Tom Kawczynski was voted out of his job as a town manager of a small community in Maine because of what many viewed as racist ideas promoted by a group he started.
And then he got shunned from crowdfunding sites too.
"After my firing without cause from the position as town manager in Jackman, I have gone out to seek help to sustain myself and my wife," Kawczynski told ABC News.
"The challenge that we've run in to is that many fundraising sites, because of the inaccurate characterization of my views, have deemed that what I'm trying to promote is a violation of my terms of service," he said.
His group, called New Albion, focuses on "defending the people and culture of New England," according to their site, and he told the Portland Press Herald that he opposes Islam because it is "not compatible with Western culture."
Though he denies being a racist or bigot, a spokesperson for the Southern Poverty Law Center, which tracks hate groups, told ABC News that his opinions qualify as "white nationalist views."
Kawczynski told ABC he launched a GoFundMe page following his dismissal but "the same day I posted it up it was taken down."
While not directly addressing Kawczynski and his fundraiser, GoFundMe spokesperson Bobby Whithorne told ABC News in a statement that "White nationalists and neo-Nazis cannot use GoFundMe to promote hatred, racism, or intolerance, and if a campaign violates GoFundMe’s terms of service, we’ll remove it from the platform."

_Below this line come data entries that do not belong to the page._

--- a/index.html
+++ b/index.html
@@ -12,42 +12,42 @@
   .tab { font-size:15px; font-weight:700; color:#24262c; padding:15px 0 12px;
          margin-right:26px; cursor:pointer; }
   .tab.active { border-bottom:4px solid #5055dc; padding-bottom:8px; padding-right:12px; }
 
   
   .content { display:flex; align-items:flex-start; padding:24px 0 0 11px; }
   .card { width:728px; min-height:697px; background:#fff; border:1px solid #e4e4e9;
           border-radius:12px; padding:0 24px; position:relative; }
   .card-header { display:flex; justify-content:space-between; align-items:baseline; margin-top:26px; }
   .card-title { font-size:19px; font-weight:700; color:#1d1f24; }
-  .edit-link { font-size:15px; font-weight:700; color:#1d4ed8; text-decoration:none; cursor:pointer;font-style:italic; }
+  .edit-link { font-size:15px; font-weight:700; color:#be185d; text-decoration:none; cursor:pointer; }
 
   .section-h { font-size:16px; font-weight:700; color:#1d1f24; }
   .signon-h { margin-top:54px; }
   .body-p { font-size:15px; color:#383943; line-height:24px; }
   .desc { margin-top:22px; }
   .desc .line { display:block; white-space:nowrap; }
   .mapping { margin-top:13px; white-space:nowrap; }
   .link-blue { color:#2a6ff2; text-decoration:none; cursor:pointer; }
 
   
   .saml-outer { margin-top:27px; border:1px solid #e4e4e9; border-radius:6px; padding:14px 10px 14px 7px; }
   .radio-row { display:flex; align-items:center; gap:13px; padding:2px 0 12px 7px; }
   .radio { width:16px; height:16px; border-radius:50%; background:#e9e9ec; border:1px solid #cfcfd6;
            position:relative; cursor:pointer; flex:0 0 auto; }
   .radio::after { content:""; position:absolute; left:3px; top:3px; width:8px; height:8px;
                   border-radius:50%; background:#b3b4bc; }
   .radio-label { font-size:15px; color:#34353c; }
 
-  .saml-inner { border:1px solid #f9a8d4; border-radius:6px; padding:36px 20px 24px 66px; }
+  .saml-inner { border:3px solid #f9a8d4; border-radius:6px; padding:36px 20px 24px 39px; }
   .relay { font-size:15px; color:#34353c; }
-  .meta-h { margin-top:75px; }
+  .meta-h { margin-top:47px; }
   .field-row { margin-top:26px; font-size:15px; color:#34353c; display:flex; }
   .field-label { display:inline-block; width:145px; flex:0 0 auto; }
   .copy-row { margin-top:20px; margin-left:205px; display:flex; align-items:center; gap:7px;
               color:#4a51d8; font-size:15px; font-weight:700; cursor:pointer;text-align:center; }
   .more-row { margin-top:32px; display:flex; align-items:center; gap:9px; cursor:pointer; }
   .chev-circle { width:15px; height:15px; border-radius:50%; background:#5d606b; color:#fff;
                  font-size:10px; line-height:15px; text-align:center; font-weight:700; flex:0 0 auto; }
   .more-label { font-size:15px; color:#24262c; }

In Kawczynski's case, he turned to a different site called FreeStartr, which bills itself as "Free speech crowdfunding."
The site, which did not respond to ABC News' requests for comment, is run by CEO Charles C. Johnson, a controversial figure who describes himself as an "investigative journalist" who touts his ban from Twitter.

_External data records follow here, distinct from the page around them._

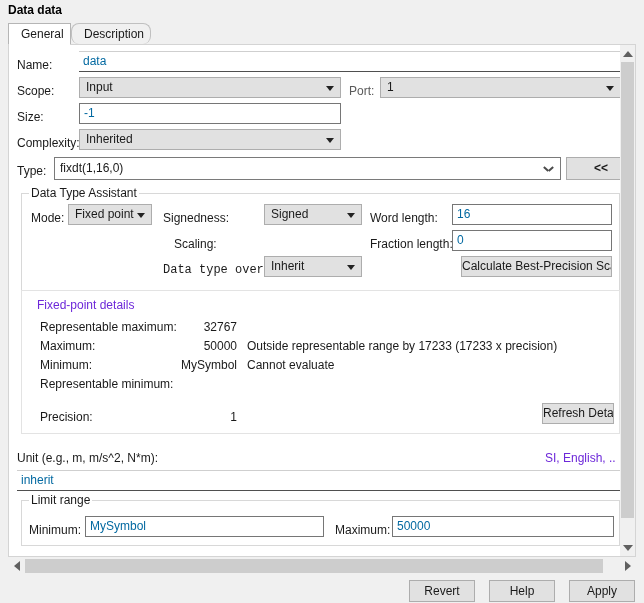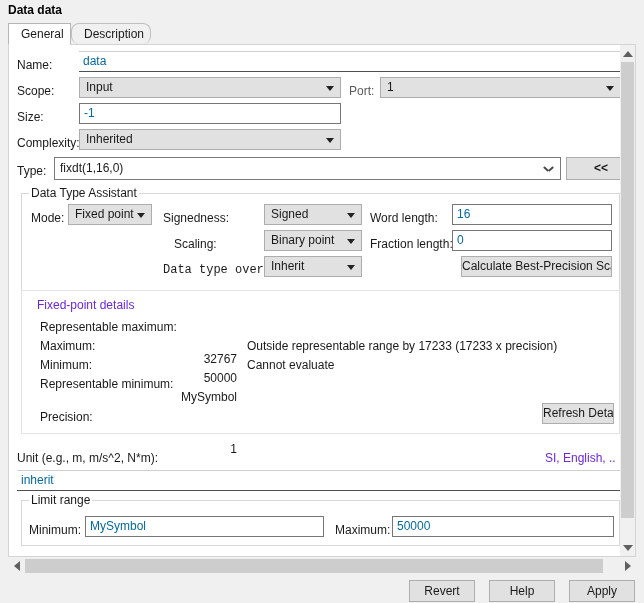--- a/index.html
+++ b/index.html
@@ -133,21 +133,21 @@
   .link {
     position: absolute; font-size: 12px; color: #6d28d9;
     white-space: nowrap; cursor: pointer; line-height: 16px;
   }
   .detail-name {
     position: absolute; font-size: 12px; color: #1a1a1a;
     white-space: nowrap; line-height: 16px;
   }
   .detail-val {
     position: absolute; font-size: 12px; color: #1a1a1a;
-    white-space: nowrap; line-height: 16px; text-align: right; margin-top: 32px;
+    white-space: nowrap; line-height: 16px; text-align: right;
   }
   .detail-note {
     position: absolute; font-size: 12px; color: #1a1a1a;
     white-space: nowrap; line-height: 16px;
   }
 
   
   .vscroll {
     position: absolute; right: 0px; top: 0px; width: 15px; height: 511px;
     background: #f0f0f0;
@@ -257,24 +257,20 @@
       <div class="lbl" style="left:154px; top:165px;">Signedness:</div>
       <div class="combo" style="left:255px; top:159px; width:98px;">
         <span>Signed</span>
         <span class="caret"></span>
       </div>
 
       <div class="lbl" style="left:361px; top:165px;">Word length:</div>
       <div class="tbox" style="left:443px; top:159px; width:160px;">16</div>
 
       <div class="lbl" style="left:154px; top:191px;margin-left:11px;">Scaling:</div>
-      <div class="combo" style="left:255px; top:185px; width:98px;">
-        <span>Binary point</span>
-        <span class="caret"></span>
-      </div>
 
       <div class="lbl" style="left:361px; top:191px;">Fraction length:</div>
       <div class="tbox" style="left:443px; top:185px; width:160px;">0</div>
 
       <div class="lbl" style="left:154px; top:217px;font-family:Liberation Mono, monospace;">Data type override:</div>
       <div class="combo" style="left:255px; top:211px; width:98px;">
         <span>Inherit</span>
         <span class="caret"></span>
       </div>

In Freestartr's community guidelines, in a section labeled "Hate Speech" it reads: "Do not hate on individuals or groups, including on account of their sex, height, race, religion, lack of religion, sexual preferences or—wait, of course we’re kidding. There is no such thing as prohibited hate speech. It’s a term that censorship advocates have invented to justify their censorship."

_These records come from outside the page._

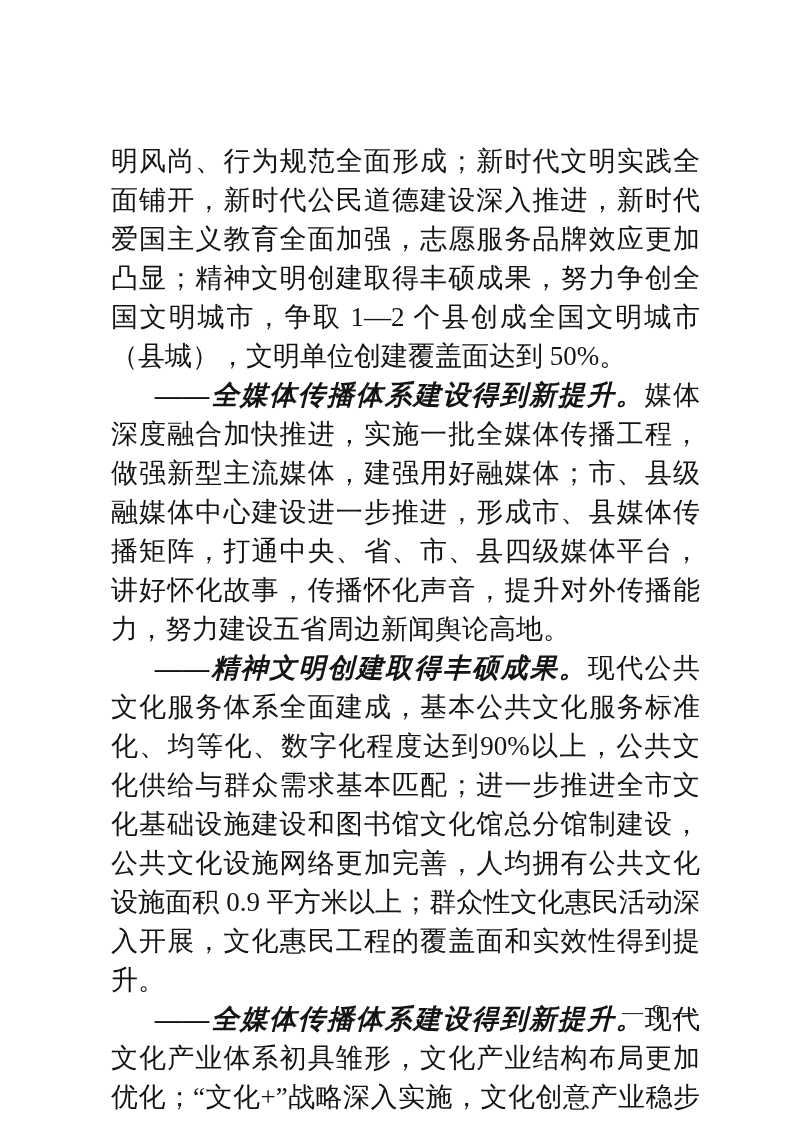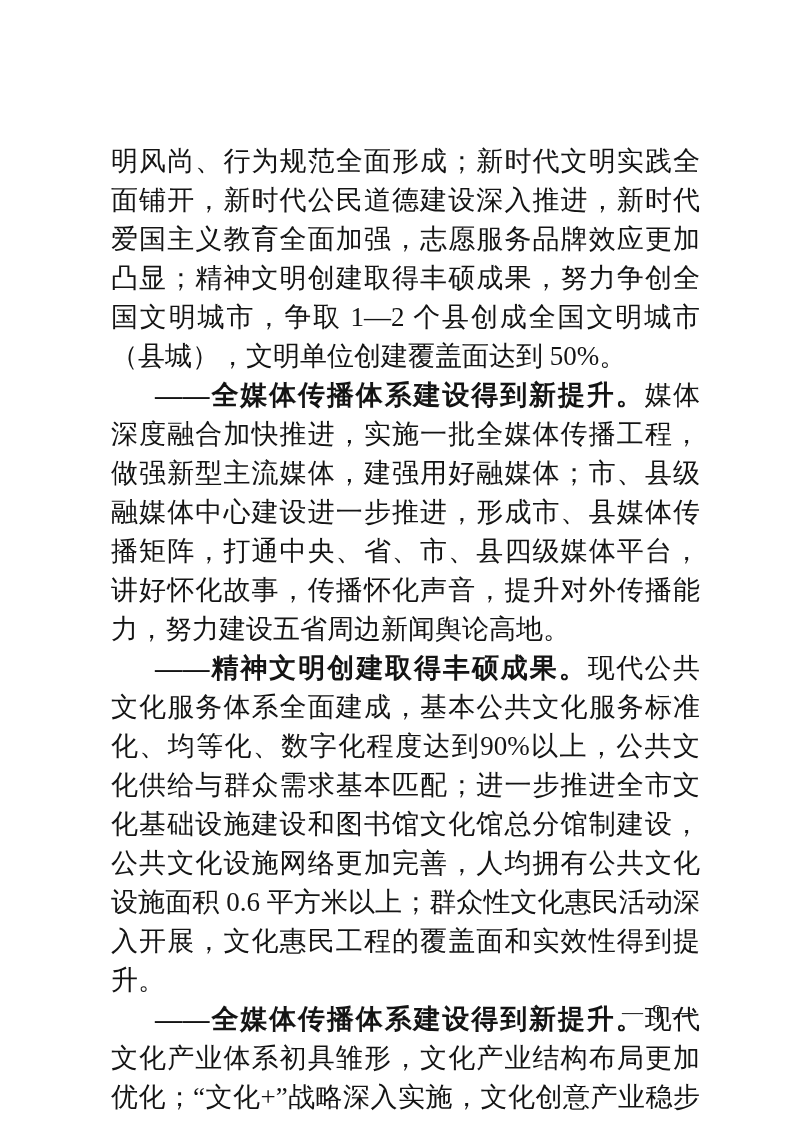--- a/index.html
+++ b/index.html
@@ -33,36 +33,37 @@
     padding: 0;
     text-indent: 44px;
     word-break: break-all;
   }
   .para.no-indent {
     text-indent: 0;
   }
   .para .lead {
     font-weight: 700;
     letter-spacing: 0.5px;
+    font-style: italic;
   }
   .page-number {
     position: absolute;
     top: 999px;
     right: 98px;
     font-size: 21px;
     line-height: 26px;
     color: #222222;
     letter-spacing: 2px;
     white-space: pre;
   }
 </style>
 </head>
 <body>
 
 <div class="page">
   <div class="content">
     <p class="para no-indent"><strong class="lead"></strong><span>明风尚、行为规范全面形成；新时代文明实践全面铺开，新时代公民道德建设深入推进，新时代爱国主义教育全面加强，志愿服务品牌效应更加凸显；精神文明创建取得丰硕成果，努力争创全国文明城市，争取 1—2 个县创成全国文明城市（县城），文明单位创建覆盖面达到 50%。</span></p>
     <p class="para"><strong class="lead">——全媒体传播体系建设得到新提升。</strong><span>媒体深度融合加快推进，实施一批全媒体传播工程，做强新型主流媒体，建强用好融媒体；市、县级融媒体中心建设进一步推进，形成市、县媒体传播矩阵，打通中央、省、市、县四级媒体平台，讲好怀化故事，传播怀化声音，提升对外传播能力，努力建设五省周边新闻舆论高地。</span></p>
-    <p class="para"><strong class="lead">——精神文明创建取得丰硕成果。</strong><span>现代公共文化服务体系全面建成，基本公共文化服务标准化、均等化、数字化程度达到90%以上，公共文化供给与群众需求基本匹配；进一步推进全市文化基础设施建设和图书馆文化馆总分馆制建设，公共文化设施网络更加完善，人均拥有公共文化设施面积 0.6 平方米以上；群众性文化惠民活动深入开展，文化惠民工程的覆盖面和实效性得到提升。</span></p>
+    <p class="para"><strong class="lead">——精神文明创建取得丰硕成果。</strong><span>现代公共文化服务体系全面建成，基本公共文化服务标准化、均等化、数字化程度达到90%以上，公共文化供给与群众需求基本匹配；进一步推进全市文化基础设施建设和图书馆文化馆总分馆制建设，公共文化设施网络更加完善，人均拥有公共文化设施面积 0.9 平方米以上；群众性文化惠民活动深入开展，文化惠民工程的覆盖面和实效性得到提升。</span></p>
     <p class="para"><strong class="lead">——全媒体传播体系建设得到新提升。</strong><span>现代文化产业体系初具雏形，文化产业结构布局更加优化；“文化+”战略深入实施，文化创意产业稳步发力，传统文化产业提质升级，新兴文化业态丰富完备；怀化文化创意产业园规模逐步壮大，生态文化旅游产</span></p>
   </div>
   <div class="page-number">— 9 —</div>
 </div>
 
 </body></html>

Gene Policinski, the president of the Newseum Institute which includes the First Amendment Center, concurred that "hate speech is not a particular legal term."
"One person's hate speech is another person's patriotic language," Policinski told ABC News.
"The First Amendment does not protect us against the ramifications of our speech. It protects us against the government censoring or punishing us for our speech. It doesn't protect us from the consequence of our speech with regards to our neighbors or ... our employer," he said.
Another site that has turned into a meeting ground for those who aren't allowed elsewhere is Gab, a microblogging site structurally similar to Twitter but different in that it has not been allowed to distribute its apps through either the Apple App Store or the Android store.
"Users are able to essentially connect with people around the world with a guaranteed right of free speech," Gab COO Utsav Sanduja told ABC News. An Apple spokesperson told ABC News that they have guidelines in place to prevent content that allows for hate speech to appear in the app store.
Sanduja said that they were rejected from the App store "on the basis [of] Gab being quote unquote 'a hate speech, mean-spirited site' which we found ludicrous."
The characterization did not sound ludicrous to Oren Segal, the director of the Anti-Defamation League's Center on Extremism.
"A platform can be defined by what it allows just as much as by what it disallows. Gab allows for unrestricted hateful rhetoric without consequences. That is attracting users who hold extremist views. Indeed, extremists know Gab is a safe space for them and are telling others to find them there when they are booted off of other platforms," Segal told ABC News.
Twitter, by contrast, states in their rules and policies that "we do not tolerate behavior that harasses, intimidates, or uses fear to silence another person’s voice," and goes on to state that users "may not promote violence against or directly attack or threaten other people on the basis of race, ethnicity, national origin, sexual orientation, gender, gender identity, religious affiliation, age, disability, or disease. We also do not allow accounts whose primary purpose is inciting harm towards others on the basis of these categories."
Such stipulations are well within the company's rights, Policinski said, noting that "private enterprises are not bound by the First Amendment."
The stipulations that ban hate speech and allow users to be booted from platforms as a result has repercussions online, and in person.
"If you tell people that you've very clearly defined that they can't have a seat at the table, they will find their own places to congregate," Kawczynski said, referencing the online forums that are more permitting of certain speech.
"I think that actually encourages radicalism and extremism because they have no means of expression save through those venues," he said.
Segal believes that could lead to repercussions off line as well.
"When white supremacist or other extremists are able to easily find like-minded sympathizers that glorify vile hatred without any consequences, it can have an empowering effect on them," Segal told ABC News.
"It is not unreasonable for people to be concerned about online spaces that cater to the type of hatred we have seen lead to violence," he said.